**EXERCISE:**
Could you show each line of the records that contains the word "discount"?

**DATA PROVIDED:**
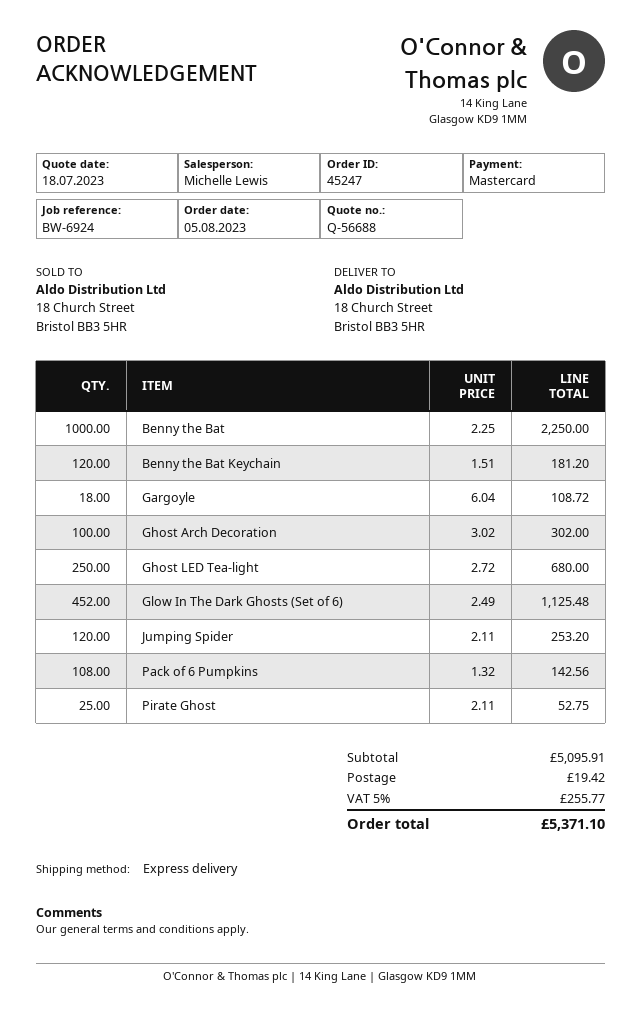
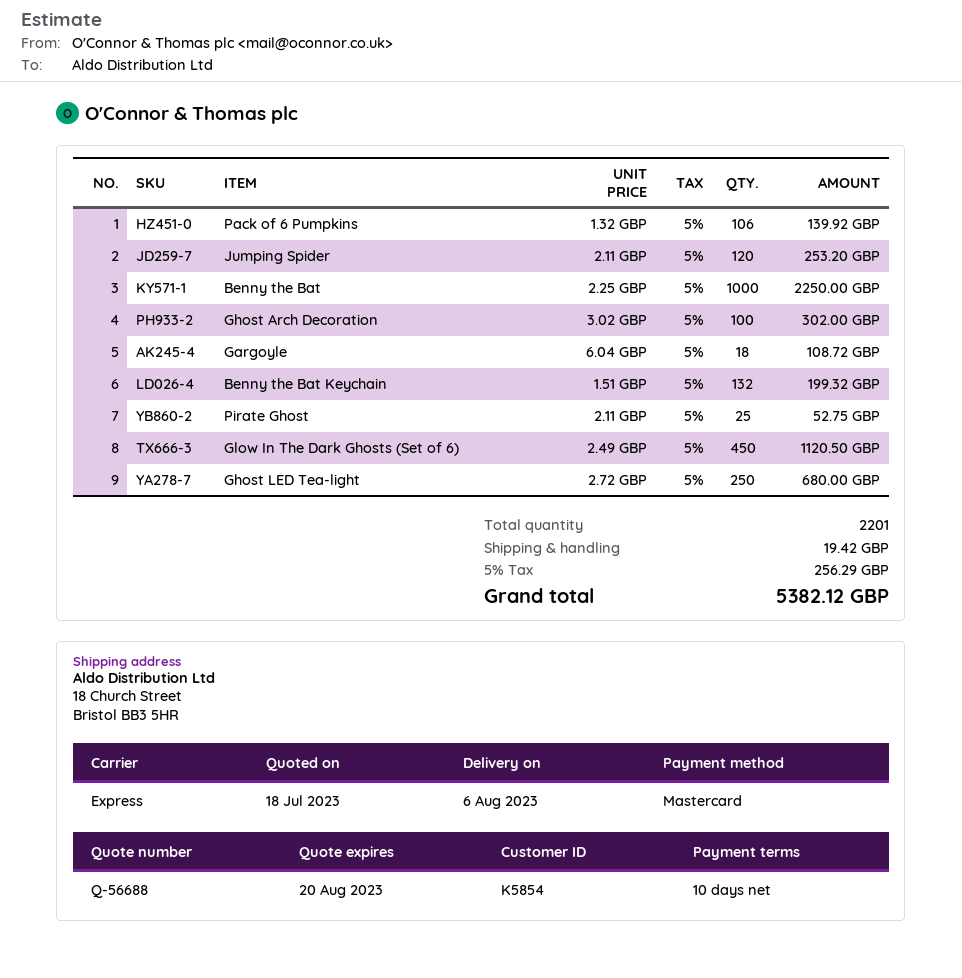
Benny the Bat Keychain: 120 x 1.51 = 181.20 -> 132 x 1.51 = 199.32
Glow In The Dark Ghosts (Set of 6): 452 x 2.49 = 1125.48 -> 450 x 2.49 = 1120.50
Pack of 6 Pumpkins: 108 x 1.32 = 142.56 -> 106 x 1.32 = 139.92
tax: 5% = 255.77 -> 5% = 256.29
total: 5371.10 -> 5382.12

--

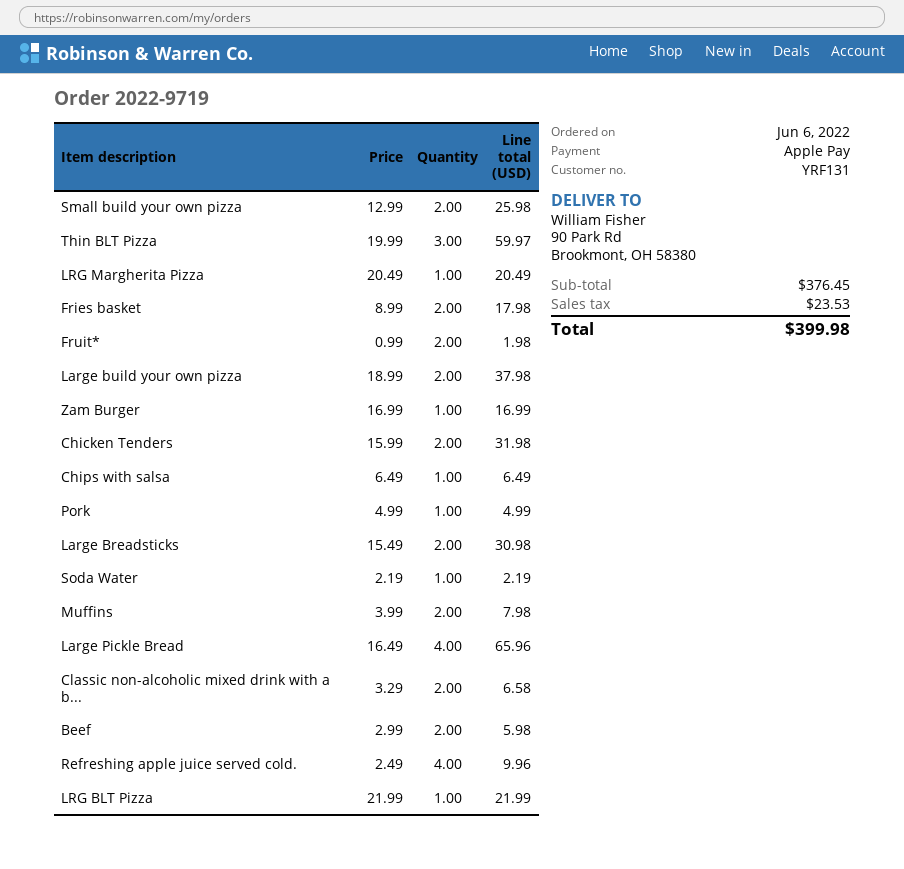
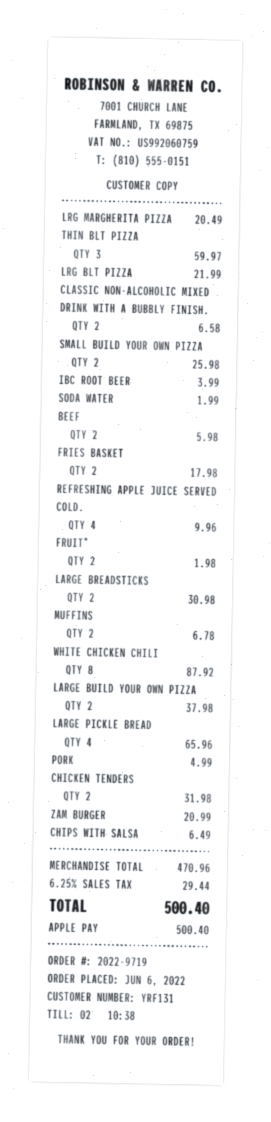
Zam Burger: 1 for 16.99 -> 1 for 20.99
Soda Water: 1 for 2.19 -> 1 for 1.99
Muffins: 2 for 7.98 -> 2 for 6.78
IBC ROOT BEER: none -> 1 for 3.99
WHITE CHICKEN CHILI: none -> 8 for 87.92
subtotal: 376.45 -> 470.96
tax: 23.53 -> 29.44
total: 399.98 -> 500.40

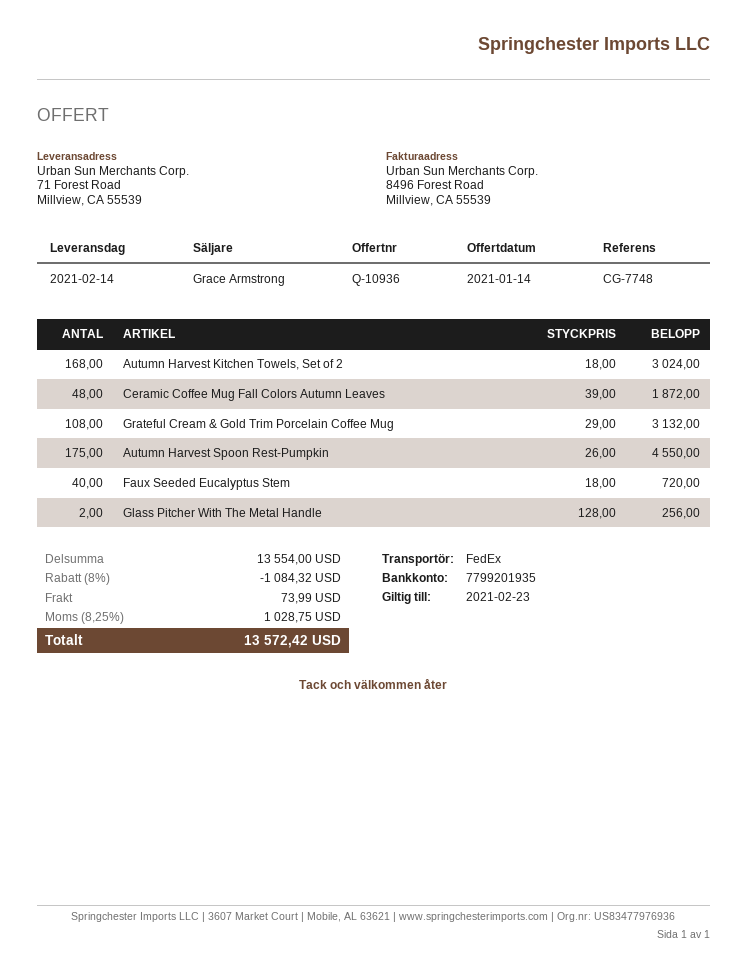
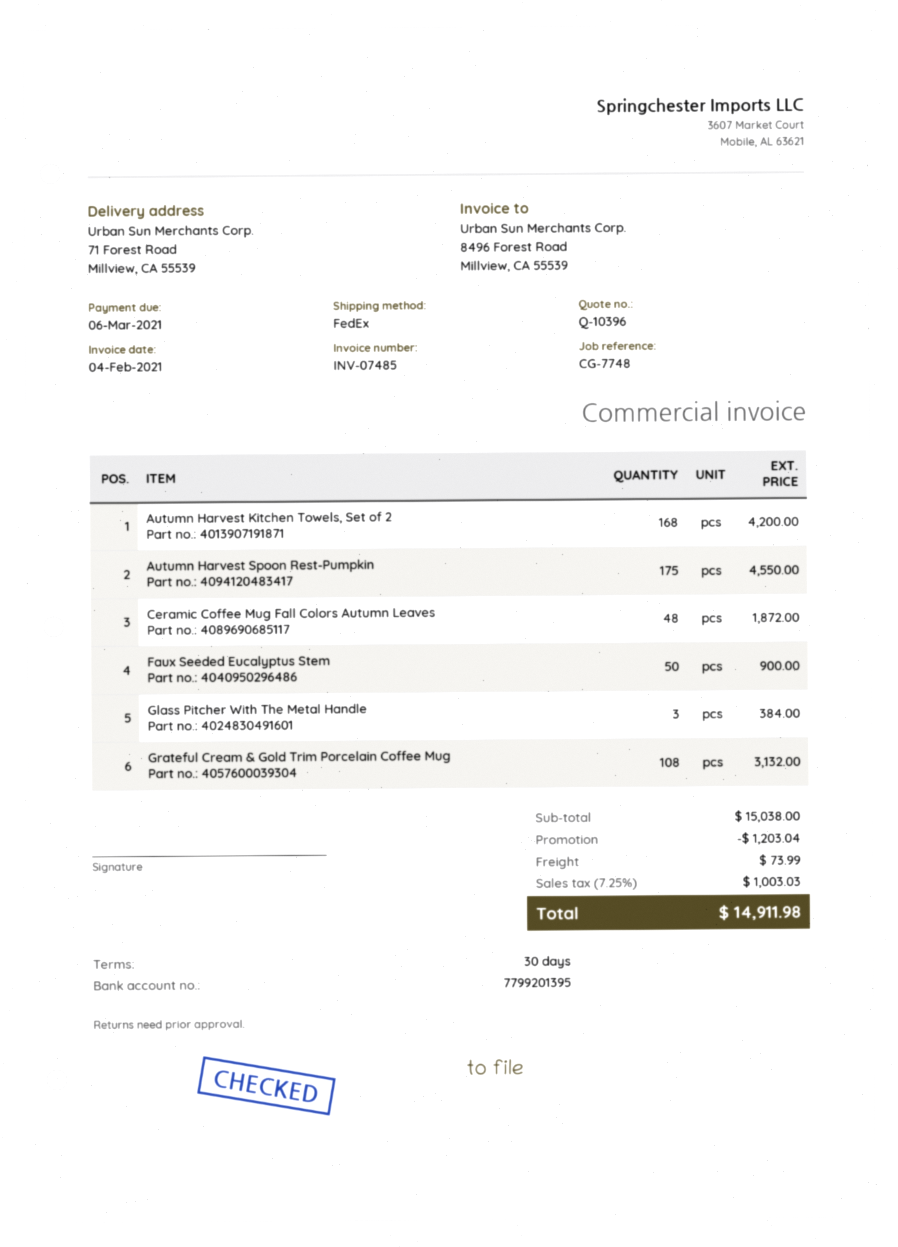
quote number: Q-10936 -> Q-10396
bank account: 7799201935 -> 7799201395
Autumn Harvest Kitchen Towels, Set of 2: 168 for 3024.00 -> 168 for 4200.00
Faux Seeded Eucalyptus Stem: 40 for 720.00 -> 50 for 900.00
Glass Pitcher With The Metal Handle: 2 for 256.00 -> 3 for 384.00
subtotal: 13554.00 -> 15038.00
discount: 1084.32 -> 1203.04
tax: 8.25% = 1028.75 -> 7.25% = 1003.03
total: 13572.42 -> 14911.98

--

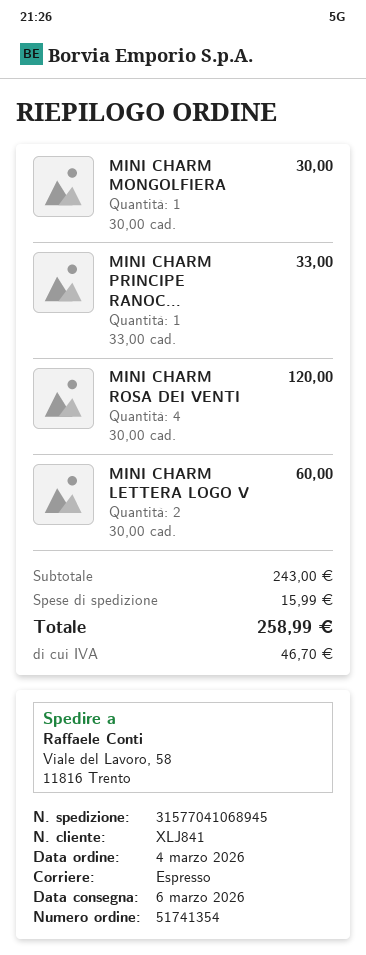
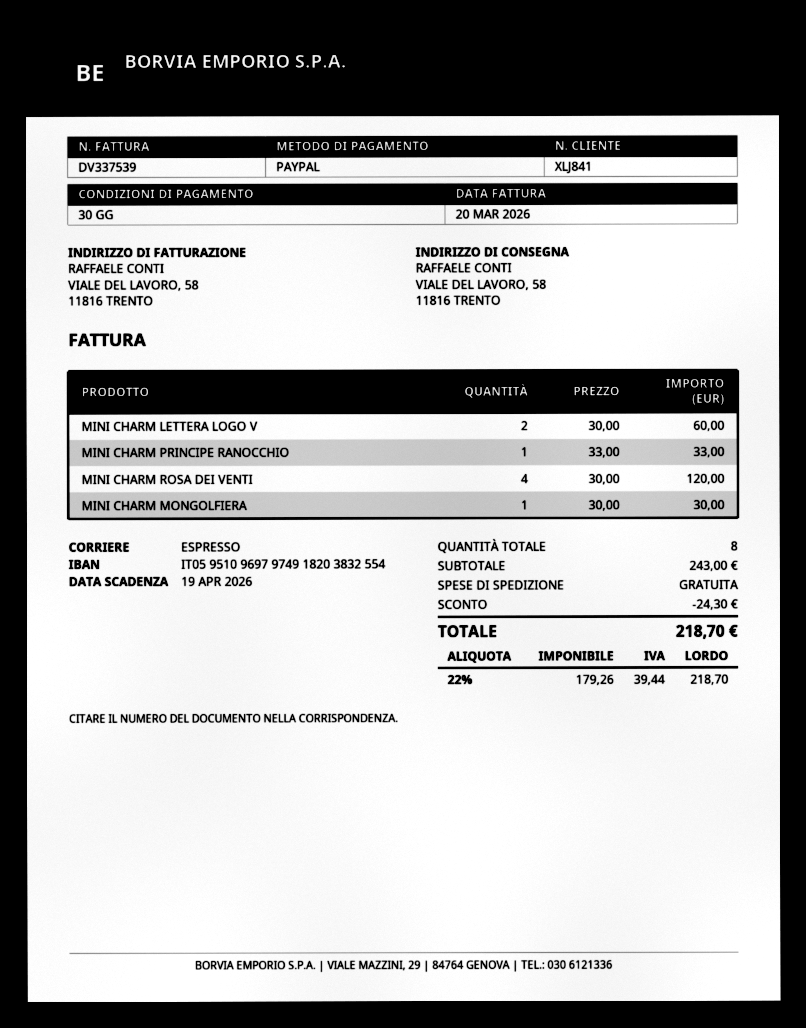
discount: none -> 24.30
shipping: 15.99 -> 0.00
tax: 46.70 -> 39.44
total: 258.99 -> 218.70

**SOLUTION TO THE EXERCISE:**
discount: 1084.32 -> 1203.04
discount: none -> 24.30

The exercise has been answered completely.